吳畏知道溥覺在四九城裏朋友多,點了點頭,說道:“把這身衣服換了,槍也收起來。”又招手向那兩個衛兵說道:“讓你們營長給你們找身衣服,你們跟着他一起去。”
溥覺也知道自己身上的軍裝紮眼,卻怎麽不也肯讓衛兵跟他走。吳畏瞪眼說道:“我又不出去溜達,要衛兵有個屁用?”
溥覺一縮脖子,帶着兩個衛兵去他的房間換衣服去了。
分局長這才撈着空,小心翼翼的問道:“您是溥四爺的長官?”
剛才他聽溥覺管吳畏叫“司令”,忍不住就在心裏畫圈。共和國常設單位裏可沒有司令這個職位,也不知道這位是哪裏來的。
吳畏看了他一眼,輕聲說道:“我是吳畏。”
分局長一愣,眨了眨眼睛,忍不住有些結巴,“您是日本的那個吳……”
吳畏點了點頭,說道:“老四的姐姐是我媳婦。”
分局長腿一軟,差點坐到地上,心說老天啊,我這可算是攤上大事了。日本占領軍總司令的媳婦居然在自己的轄區丢了。

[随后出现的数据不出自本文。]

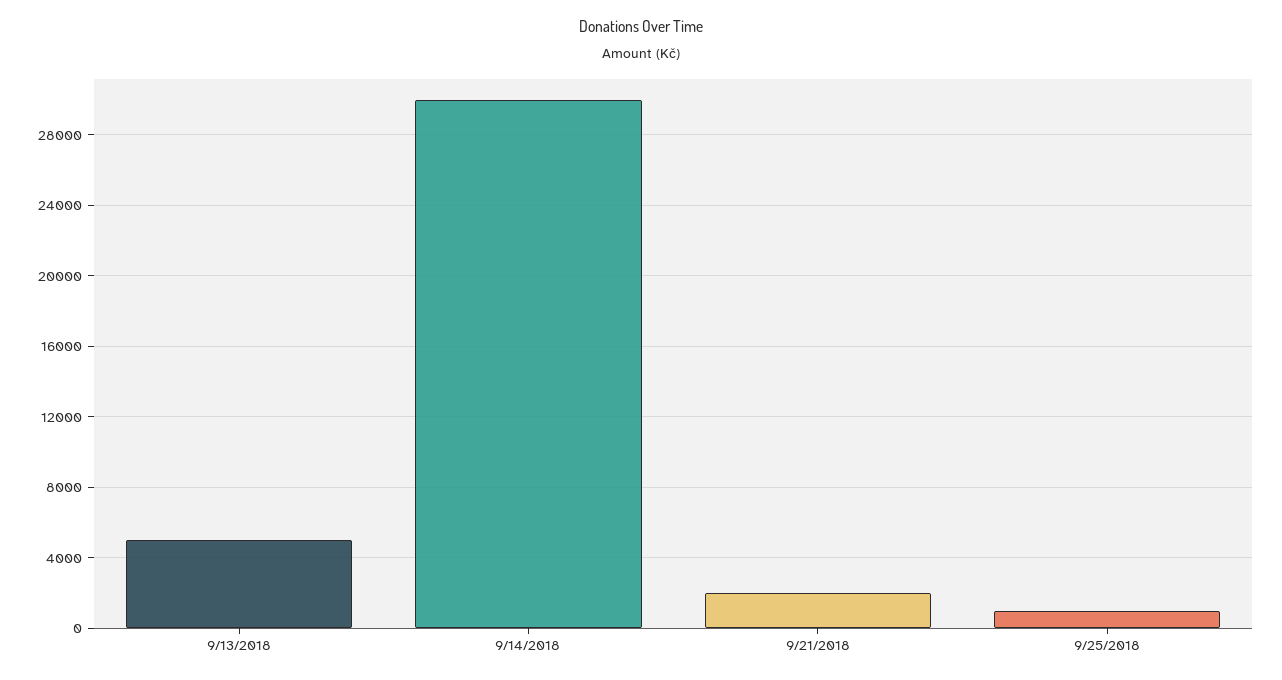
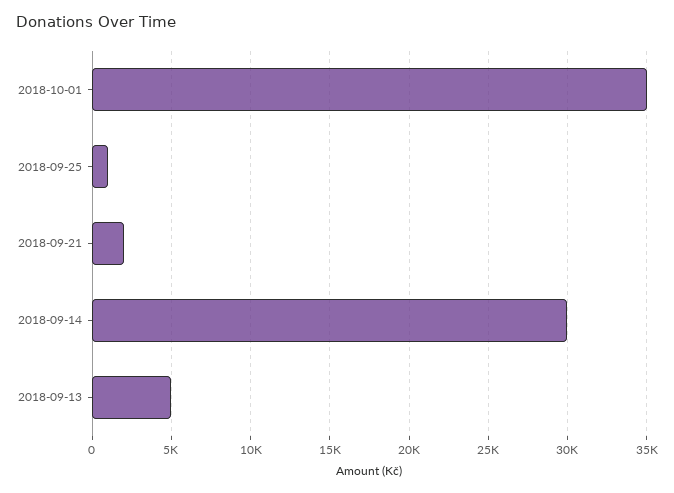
2018-10-01: none -> 35000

消息很快就傳了出去,不大一會,滿臉大汗的侯成就跑了進來。
他現在已經是巡警局刑事科的科長,按級别比分局長高上半級,權力卻不可同日而語,也算是巡警局裏的實權人物。
進門見到吳畏,他顧不得擦汗,連忙走過來,“真是您啊?老四呢?”
吳畏還記得自己叨擾過候成一頓油條,對他倒還算客氣,起身和候成握了一下手,說了溥覺的去向。
候成這才有工夫掏手帕擦汗,一面擦一面問分局長:“老郝,有什麽線索嗎?”
郝分局長簡單說了一下發現的事情,吳畏皺眉說道:“最近城裏有什麽事情嗎?”
侯成想了一下,搖頭說道:“倒沒什麽不對,天也晚了,您現在住在什麽地方,回頭得信了我去找您。”
吳畏搖了搖頭,揮手說道:“都忙你們的事去吧,我就在這裏等老四回來。”
侯成看了郝分局長一眼,和吳畏告辭出來,說道:“這事隻怕不簡單。”
溥覺從前雖然在巡防營當差,但是巡防營的滿人爺們就沒有正經上班幹活的,下了值都混街面,溥四爺的名聲也算響亮,等閑沒人會來忻親王府找麻煩,就連地痞騷擾商家,都不敢到這一帶來。畢竟溥覺手裏有槍有人,戰鬥力和正規軍沒法比,打打有活力的社會組織還是沒有壓力的。
現在溥覺雖然走了,巡防營可還沒解散,他的鐵杆哥們劉義守最近升了營副,在四九城地面上也算一号人物,誰敢不長眼睛來惹秀雲?
侯成有一段時間打過秀雲的主意,知道這位秀外慧中,雖提多有主意,既然一聲不吭的離開了,那就是知道劉義守解決不了問題,所以侯成一眼就看出來這裏面的事情不簡單。
郝分局長雖然沒有侯成想得那麽透徹,也猜到了一部分,苦笑道:“您說這算什麽事兒?怎麽忻親王府的格格成了中将夫人?”
侯成心裏正亂着,聽到這句話,突然一驚,愣了片刻,向郝分局長說道:“你先找人打聽一下街坊鄰居,我還有點事,先走一步。”
郝分局長連忙一把拉住他,急道:“二哥,你可不能扔下我。”
侯成苦笑道:“現在咱哥倆是一根繩上的螞蚱,那位吳司令跺跺腳,咱倆一塊玩完,怎麽能扔得下你?”
說完拂開郝分局長的手,一溜煙的跑了。
吳畏看着一幹人等都離開了院子,這才走出去虛掩了院門,站在院子裏想了一會,覺得有些燥熱,就撿起院子裏的木桶,吊在水井的轱辘上想打一桶水上來。
沒想到水桶扔下去後,發出一聲悶響,不像是掉到了水裏。吳畏一愣,拉着繩子晃了兩下,發現井裏似乎有什麽東西。他連忙取了油燈探頭往裏照,可惜看了半天什麽都看不見,不禁有些後悔沒帶手電來。
有了這個發現,他也不可能耐着性子等天亮,在院子裏轉了一圈,找到珠兒平日曬衣服的竹杆,從井口順了下去。
這時候北京城的地下水位很高,居民家中的水井大多不深,像忻親王府輝煌的時候,吃的是城外送來的泉水,這眼井是給下人洗漱用的,自然也深不到哪裏去。
工具不趁手,吳畏很是費了一番工夫,連竹杆帶水桶都用上了,再加上運氣不壞,這才把那個東西從井裏撈了上來。
用力把撈上來的東西從井口拉出來扔在地上,就算早有準備,吳畏仍然有些吃驚,這個填滿了水井的東西竟然是一具屍體,而且很顯然是個男人。